Supervised classification of pathologies in asphalt pavements surface from a Remote Piloted Aircraft

  • Gabriela Legramanti Universidade Tecnológica Federal do Paraná, Pato Branco
  • Renato Damião Duarte Universidade Tecnológica Federal do Paraná, Pato Branco
  • Ernesto Valdecir Gomes Junior Universidade Tecnológica Federal do Paraná, Pato Branco
  • Sérgio Luiz Dallagnol Universidade Tecnológica Federal do Paraná, Pato Branco
  • Danilo Rinaldi Bisconsini Universidade Tecnológica Federal do Paraná, Pato Branco
  • Henrique Dos Santos Felipetto Universidade Tecnológica Federal do Paraná, Pato Branco
  • Liza De Moraes Universidade Tecnológica Federal do Paraná, Pato Branco
Keywords: pavement, pavement management, pathologies, Remotely Piloted Aircraft, RPA

Abstract

Defect identification is a routine activity in Pavement Management Systems (SGP) for decision-making about Maintenance and Rehabilitation (M&R) services.

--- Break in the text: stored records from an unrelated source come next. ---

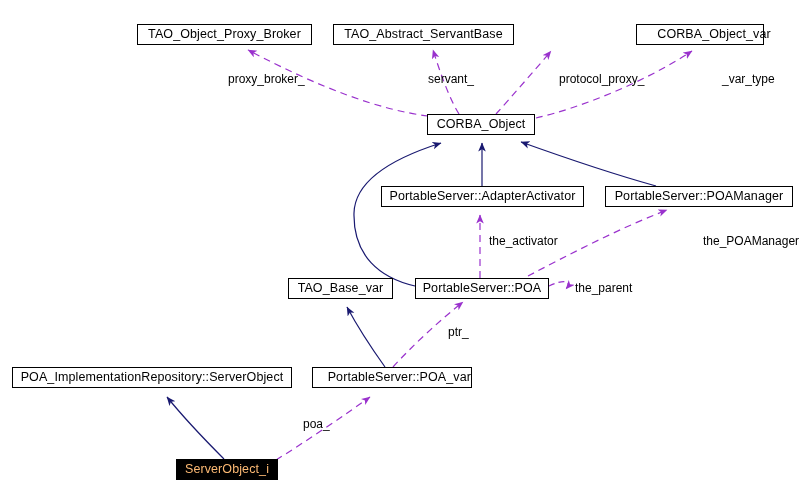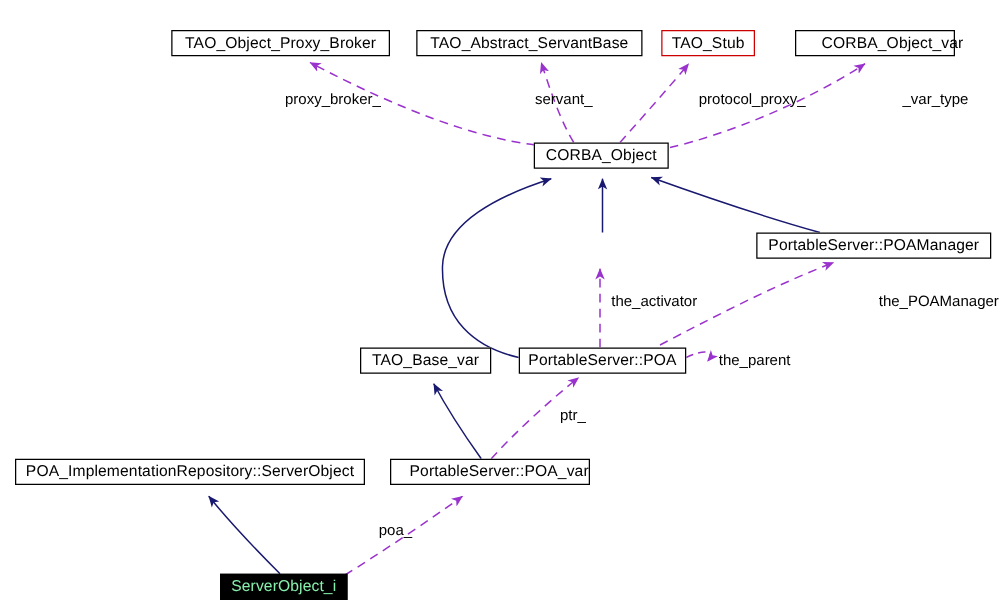"TAO_Stub" div.node { html: <div> <span>TAO_Stub</span> </div> -> none }
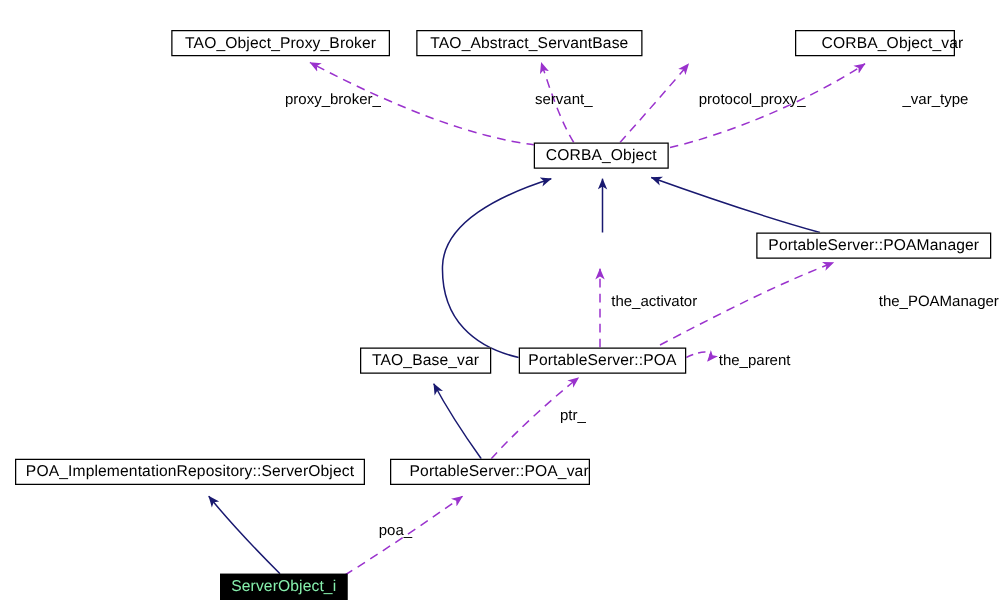"PortableServer::AdapterActivator" div.node { html: none -> <div> <span>PortableServer::AdapterActivator</span> </div> }
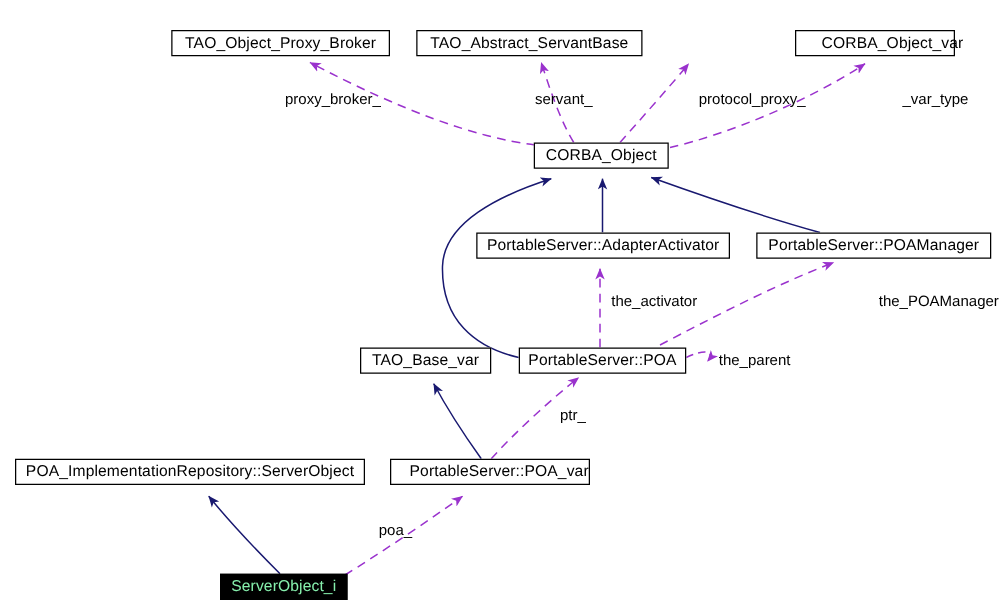"ServerObject_i" .node.focus-node { color: #86efac -> #fdba74 }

Traditional methods can be time consuming, disrupt traffic and cause accidents. In this study, pathologies on asphalt pavements were evaluated using three methods: by walking, manual classification of images from a Remotely Piloted Aircraft (RPA) and supervised classification. Manual classification resulted in 93.1% accuracy, against 32.7% in supervised classification. It is concluded that the RPA is adequate to evaluate pathologies in asphalt pavements, providing time savings and safety.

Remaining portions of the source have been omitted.